• _LISTED ENTRIES_:
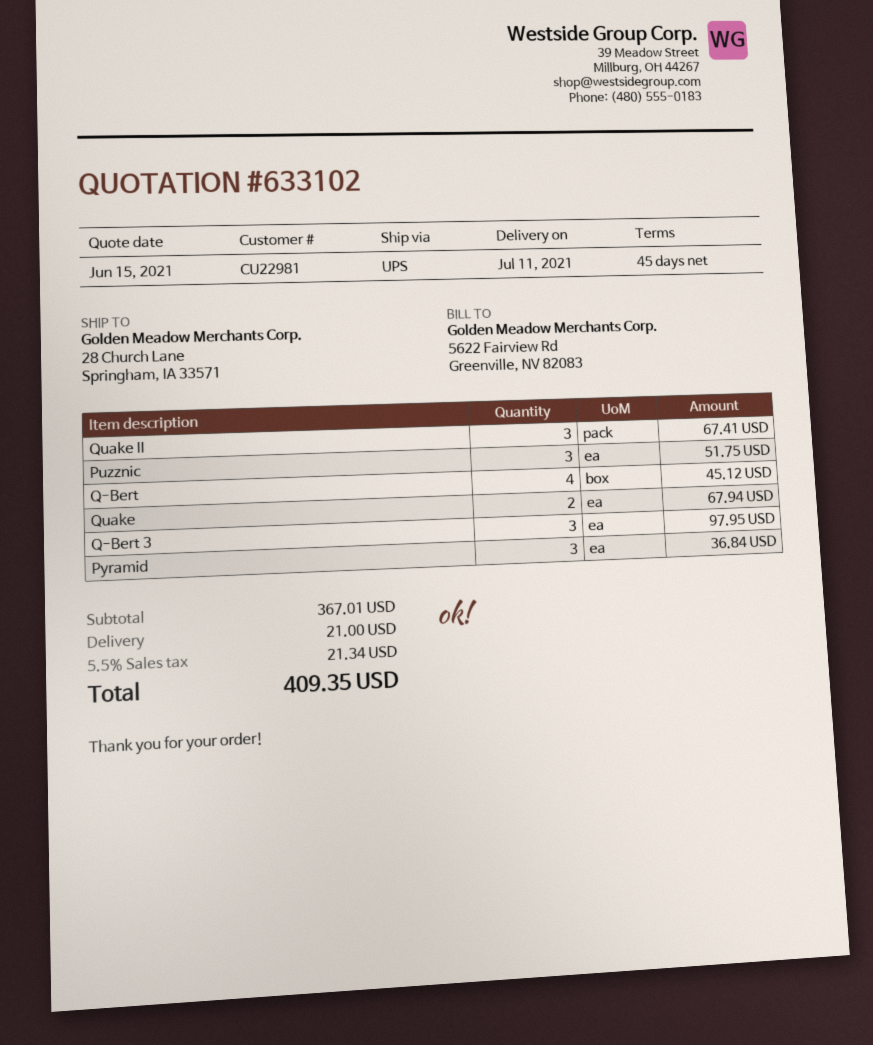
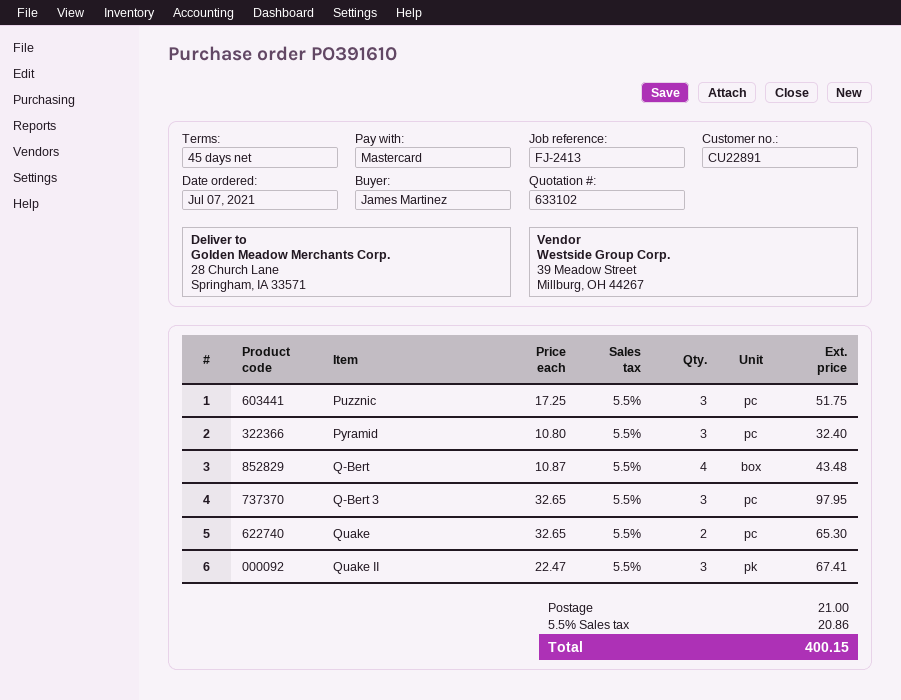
customer number: CU22981 -> CU22891
Q-Bert: 4 for 45.12 -> 4 for 43.48
Quake: 2 for 67.94 -> 2 for 65.30
Pyramid: 3 for 36.84 -> 3 for 32.40
tax: 5.5% = 21.34 -> 5.5% = 20.86
total: 409.35 -> 400.15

• _ABOUT THIS TASK_: Exactly as they appear above, print all the lines, but not the pictures.

• _PROBLEM SOLUTION_:
customer number: CU22981 -> CU22891
Q-Bert: 4 for 45.12 -> 4 for 43.48
Quake: 2 for 67.94 -> 2 for 65.30
Pyramid: 3 for 36.84 -> 3 for 32.40
tax: 5.5% = 21.34 -> 5.5% = 20.86
total: 409.35 -> 400.15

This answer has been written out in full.